It is so easy to fall into a routine that functions on autopilot. I catch myself doing it all the time. I default into the habit and my brain turns off. Now, good habits are golden and something we want to encourage for our kids as well as ourselves, but functioning solely through habit can mean that we look up several years down the road and our life is not where we want it to be. I believe this is particularly true with the extracurricular activities that our kids pursue. We finally find “the thing” that makes their eyes light up and we pursue it relentlessly. However, we sometimes don’t pursue it thoughtfully. We do the next thing, the next game, the next lesson and never vary from the routine. By doing this, our kids can become very good at what they do. But their life can also become one-dimensional.

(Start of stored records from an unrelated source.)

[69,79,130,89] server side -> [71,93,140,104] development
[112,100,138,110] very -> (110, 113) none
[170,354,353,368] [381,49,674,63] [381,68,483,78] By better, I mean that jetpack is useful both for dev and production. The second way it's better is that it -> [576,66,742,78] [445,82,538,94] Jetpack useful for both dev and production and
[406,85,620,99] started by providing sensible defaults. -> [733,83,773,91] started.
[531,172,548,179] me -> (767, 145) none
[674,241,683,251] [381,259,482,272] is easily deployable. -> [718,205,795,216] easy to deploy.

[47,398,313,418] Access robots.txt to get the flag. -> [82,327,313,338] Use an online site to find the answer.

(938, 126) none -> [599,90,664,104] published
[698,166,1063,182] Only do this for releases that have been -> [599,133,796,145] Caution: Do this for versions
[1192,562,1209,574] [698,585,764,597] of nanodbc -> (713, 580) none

A wise person once said, “A rut is a grave with both ends knocked out.” It is true that ruts, by their very nature, keep our kids from learning new things about themselves, from growing through unexpected challenges, or from expanding their possibilities. It is, in essence, a kind of death. The rut begins to define our child. Our athlete may be a superstar on the field, but that is the only thing they do. Our musician masters new music. Our STEM kid builds yet another robot.
Take some time this summer to look carefully at the things that occupy your children’s lives. Are they stuck? Are they losing the opportunity to develop through different experiences within the activity they love? Becoming aware of the problem is most of the battle. Once that happens, your family can brainstorm new avenues for growth and new opportunities for joy.